To see such kelp forest restoration in action, I travelled to the city of Tromsø in Northern Norway. Located 350 kilometres above the Arctic circle, a local restoration initiative chose a special site beneath a jetty near the city centre for their project to restore the kelp. The idea was simple: The site which was free of kelp and entirely covered by sea urchins had to be freed of the urchins. Throughout the fall and winter months, braving the cold water, we hopped in the water and removed the sea urchins – one at a time. The average temperature of the water did not exceed 5°C and even if we had 9-millimetre-wetsuits on we could only stay in for about half an hour during the coldest days. Thanks to a team effort and the engagement of local ocean advocates, we removed over 35,000 sea urchins within only a couple of hundred metres.

This special initiative, led by nature conservationist Delphin Ruché, brought people from all walks – scuba divers, freedivers, and land-based helpers – together to restore the kelp forest and turn a sea urchin barren back into the thriving underwater world it once used to be. While we had a lot of hope, we had no idea how fast the underwater habitat would change once we removed the sea urchins from the rocks. For weeks on end, we checked the same rocks for urchins and continued to remove them so make sure they weren’t able to graze anywhere near the restoration site. The removal of most of them from the rocky shoreline drastically reduced the grazing pressure on kelp. By lowering the sea urchins density, we hoped kelp would grow back.

The restoration project carefully selected the chosen site for its special positioning. From the end of May until the middle of July, when the sun never dips below the horizon here in Northern Norway, constant daylight helps spur kelp growth. After a long, dark winter, with the return of the sunlight, we witnessed the first colonisation of algae on the rocks – the first sign of success! At the beginning of March, the rocks were covered by a discreet carpet of algae that were only a few centimetres long. We only knew these rocks when they were fully covered by sea urchins, so it was really exciting to witness the difference. It was a very emotional day for everyone involved to finally observe the first results of the hard work we all put in. Two months later, at the end of May, various seaweed species came back, as well as some kelp strands of over five metres in length. Most of the bare rocks were now filled with kelp, the primary producers were back, and many other species were present. Amongst other exciting species such as school of pollocks and cod, as well as crustaceans and molluscs, we documented an adult lumpfish laying hundreds of eggs on site.

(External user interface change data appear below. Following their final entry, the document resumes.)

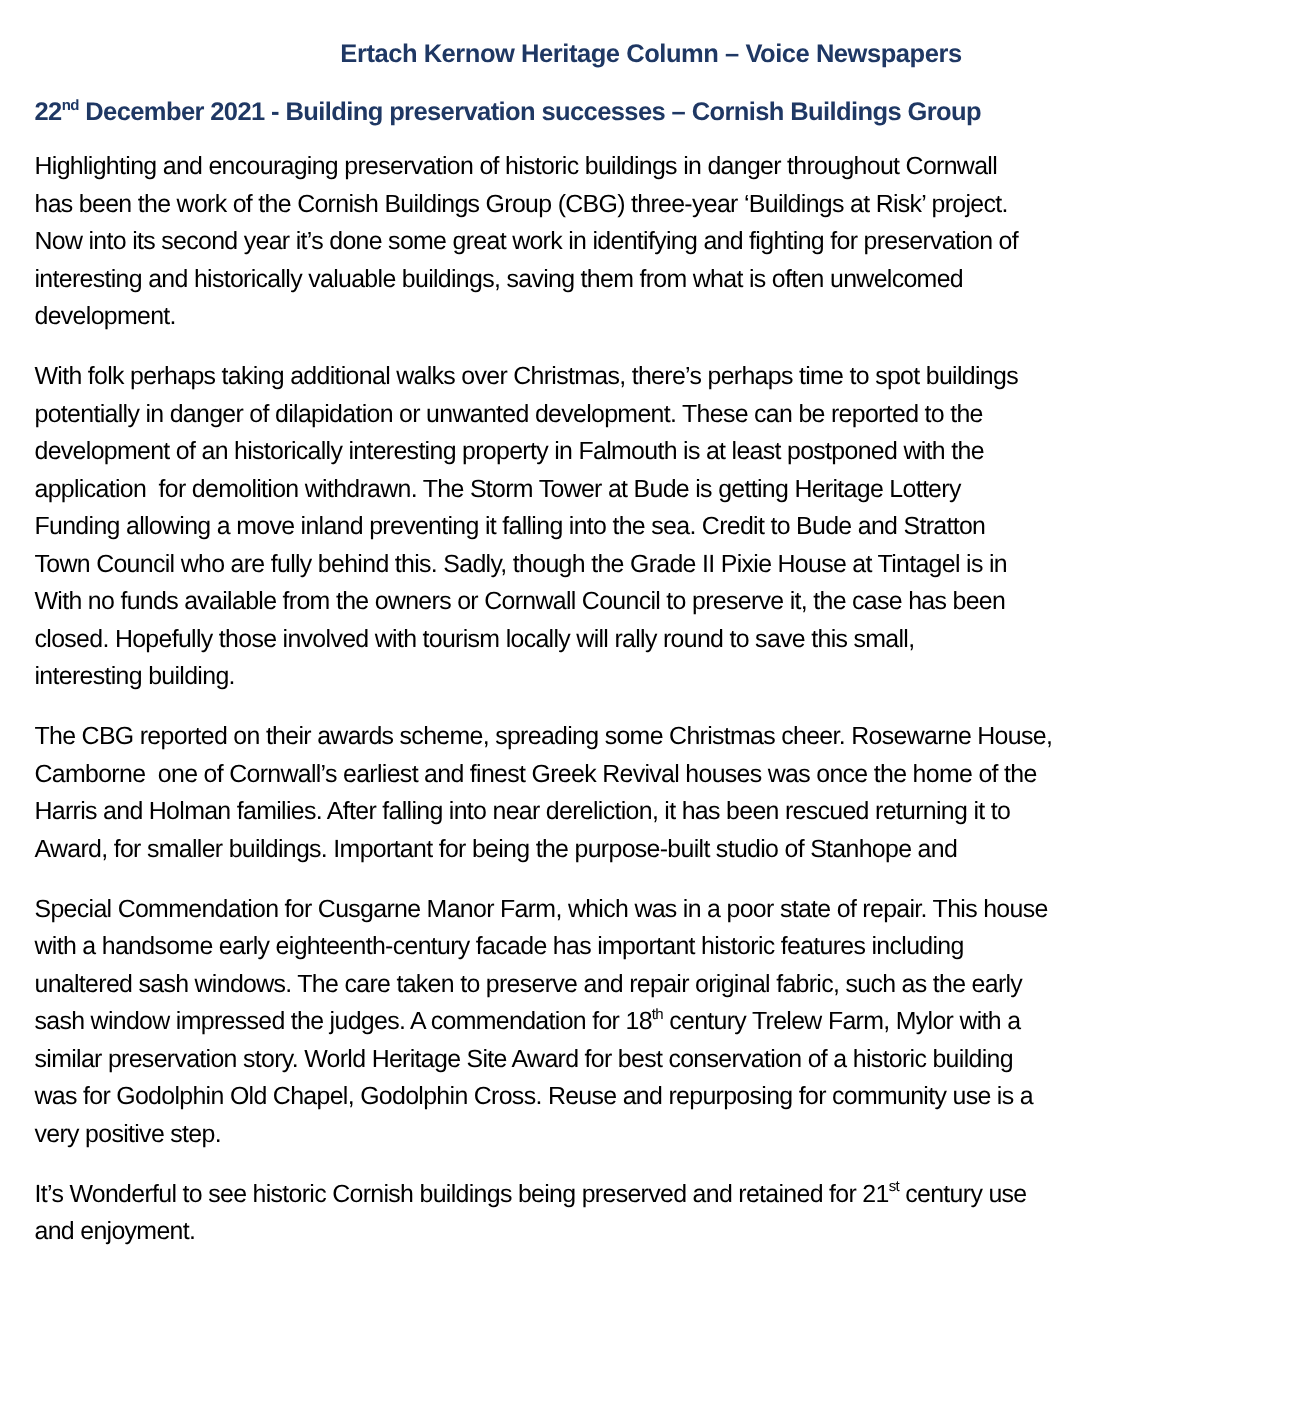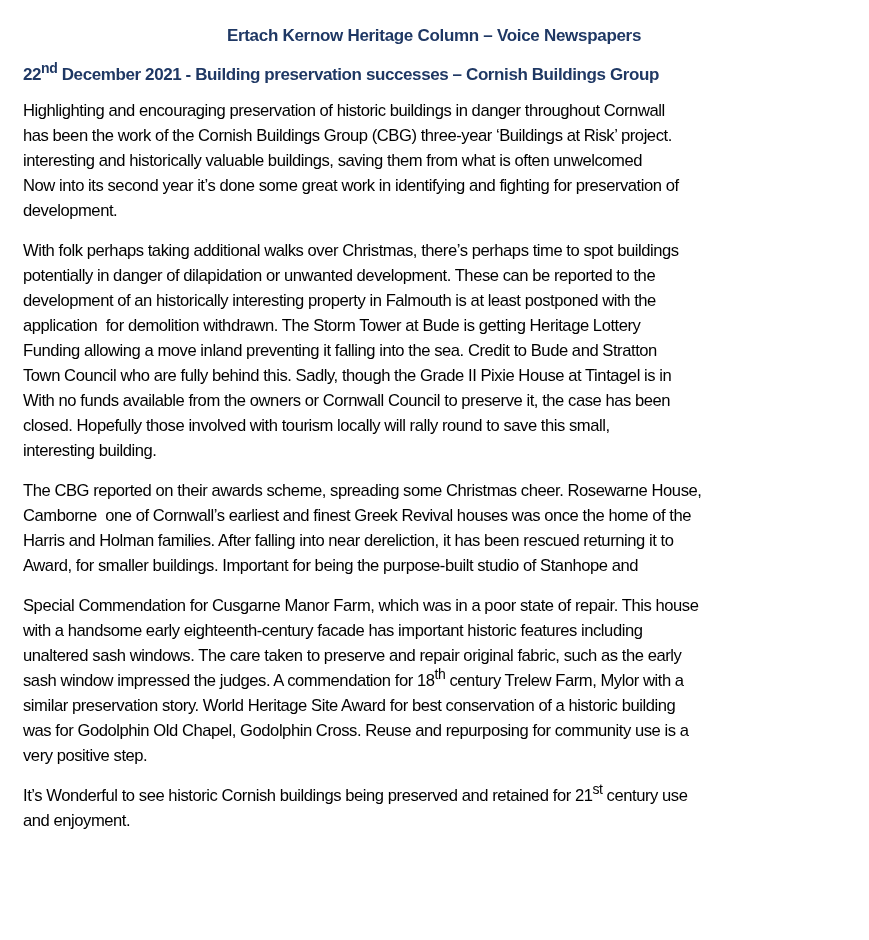--- a/index.html
+++ b/index.html
@@ -40,7 +40,7 @@
       white-space: nowrap;
     }
     .article-title sup, p sup {
-      font-size: 14px;
+      font-size: 10px;
       line-height: 0;
       vertical-align: 7px;
       margin-top: 29px;

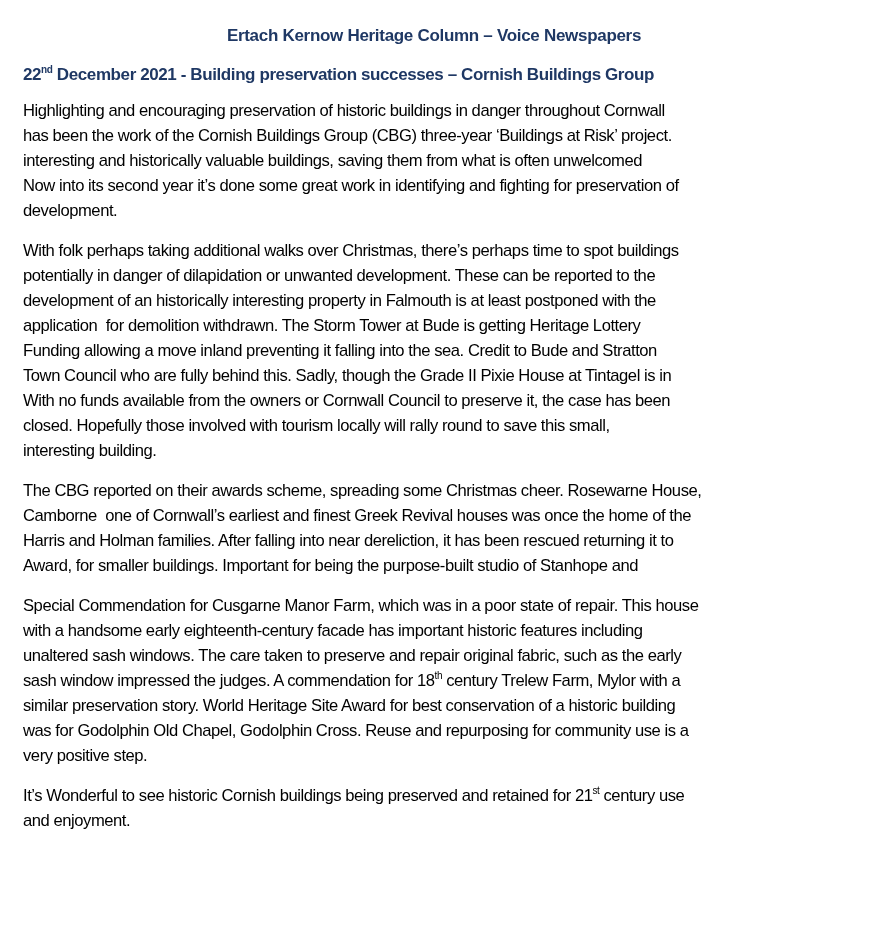--- a/index.html
+++ b/index.html
@@ -84,8 +84,8 @@
     <p class="para p1">
       <span class="line">Highlighting and encouraging preservation of historic buildings in danger throughout Cornwall</span>
       <span class="line">has been the work of the Cornish Buildings Group (CBG) three-year ‘Buildings at Risk’ project.</span>
+      <span class="line">Now into its second year it’s done some great work in identifying and fighting for preservation of</span>
       <span class="line">interesting and historically valuable buildings, saving them from what is often unwelcomed</span>
-      <span class="line">Now into its second year it’s done some great work in identifying and fighting for preservation of</span>
       <span class="line">development.</span>
     </p>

We did not expect to see such a formidable transformation in the course of only a few months. I remember immersing myself in the water, fascinated by the colour and movement of the kelp. It was a special feeling to know that the ecosystem we witnessed on site would not have been here without our action. It motivated us to restore more places. The spectacular shift in ecosystem functionality and diversity we witnessed is exhilarating, and it shows how resilient kelp forests really are – even in close proximity to city centres. It reveals that, if given the chance, kelp can grow back and form underwater forests at an incredible speed.

Despite the project’s success in Northern Norway, we only restored 200 metres of coastline. More needs to be done around the world. The restoration of kelp forests provides society with many benefits – from climate change mitigation to supporting coastal fisheries. Better regulation of coastal fisheries, the creation of protected areas where fishing is prohibited, and an active programme against the proliferation of sea urchins would need to be implemented to start tackling the issue at a significant scale.